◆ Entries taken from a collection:
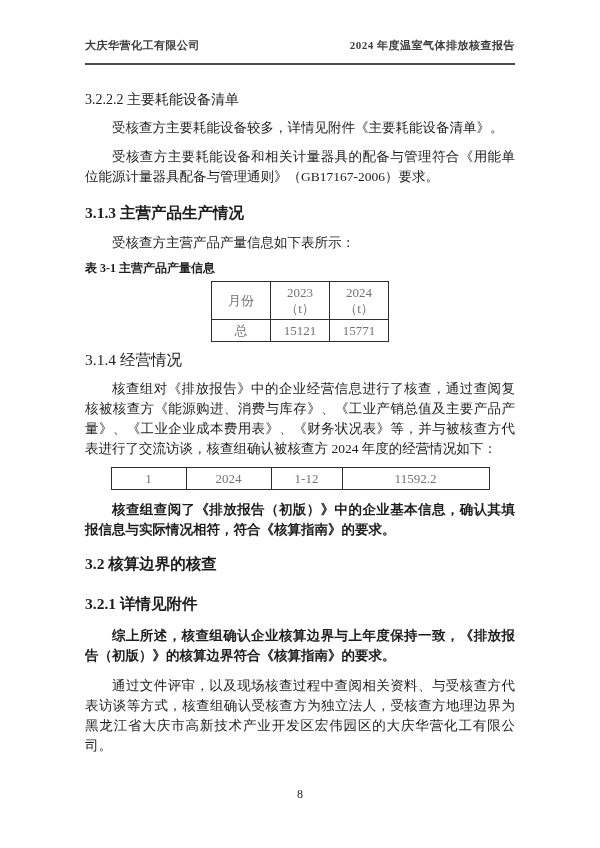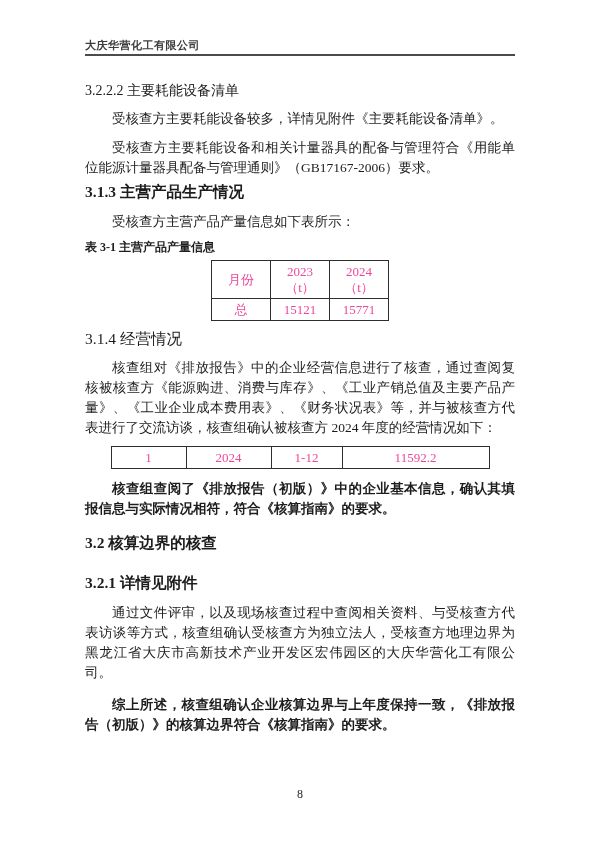--- a/index.html
+++ b/index.html
@@ -10,56 +10,56 @@
     position:relative;
     font-family:"Liberation Serif","DejaVu Serif",serif;
     color:#1d1d1d;
     overflow:hidden;
   }
   .header {
     margin:38px 85px 0 85px;
     display:flex;
     justify-content:space-between;
     align-items:flex-end;
-    padding-bottom:1px;
+    padding-bottom:10px;
     border-bottom:2px solid #4b4b4b;
     font-size:11px;
     font-weight:bold;
     color:#3d3d3d;
     letter-spacing:0.5px;
   }
   .content { padding:0 85px; }
   .h-sub {
     font-size:14px; font-weight:normal; margin:26px 0 0 0; line-height:18px;
   }
   .h-main {
     font-size:15.5px; font-weight:bold; margin:0; line-height:20px;
   }
-  .mt-313 { margin-top:4px; }
+  .mt-313 { margin-top:16px; }
   .mt-314 { margin-top:8px; font-weight:normal; }
   .mt-32  { margin-top:14px; }
   .mt-321 { margin-top:20px; }
   p.body {
     font-size:13.5px; line-height:20px;
     text-align:justify; text-indent:2em;
     margin:9px 0 0 0;
   }
   p.tight { }
   p.after-table { margin-top:10px; }
   p.bold { font-weight:bold; margin-top:10px; }
   p.bold2 { font-weight:bold; margin-top:12px; }
   .tcap {
     font-size:12px; font-weight:bold; text-align:left;
     margin-top:8px; line-height:15px;
   }
   table {
     border-collapse:collapse;
     margin:18px auto 0 auto;
     font-size:13px;
-    color:#ec4899;
+    color:#737373;
   }
   td {
     border:1px solid #2e2e2e;
     text-align:center;
     vertical-align:middle;
     padding:0 6px;
   }
   .t1 { margin-top:5px; }
   .t1 .hd td { height:37px; line-height:16px; }
   .t1 .dr td { height:21px; }
@@ -80,20 +80,21 @@
     color:#1d1d1d;
   }
 </style>
 </head>
 <body>
 
 <div class="page">
 
   <div class="header">
     <span>大庆华营化工有限公司</span>
+    <span>2024 年度温室气体排放核查报告</span>
   </div>
 
   <div class="content">
 
     <div class="h-sub">3.2.2.2 主要耗能设备清单</div>
     <p class="body">受核查方主要耗能设备较多，详情见附件《主要耗能设备清单》。</p>
     <p class="body tight">受核查方主要耗能设备和相关计量器具的配备与管理符合《用能单位能源计量器具配备与管理通则》（GB17167-2006）要求。</p>
 
     <div class="h-main mt-313">3.1.3  主营产品生产情况</div>
     <p class="body after-table">受核查方主营产品产量信息如下表所示：</p>
@@ -132,21 +133,21 @@
         <td class="c3">11592.2</td>
       </tr>
     </tbody>
       </table>
 
     <p class="body bold">核查组查阅了《排放报告（初版）》中的企业基本信息，确认其填报信息与实际情况相符，符合《核算指南》的要求。</p>
 
     <div class="h-main mt-32">3.2  核算边界的核查</div>
 
     <div class="h-main mt-321">3.2.1  详情见附件</div>
+    <p class="body bold2">综上所述，核查组确认企业核算边界与上年度保持一致，《排放报告（初版）》的核算边界符合《核算指南》的要求。</p>
+
     <p class="body after-table">通过文件评审，以及现场核查过程中查阅相关资料、与受核查方代表访谈等方式，核查组确认受核查方为独立法人，受核查方地理边界为黑龙江省大庆市高新技术产业开发区宏伟园区的大庆华营化工有限公司。</p>
-
-    <p class="body bold2">综上所述，核查组确认企业核算边界与上年度保持一致，《排放报告（初版）》的核算边界符合《核算指南》的要求。</p>
 
   </div>
 
   <div class="pagenum">8</div>
 
 </div>
 
 </body></html>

◆ What to do:
Count the lines in the entries above that include the string "size", then give only that figure.

◆ Exercise response:
6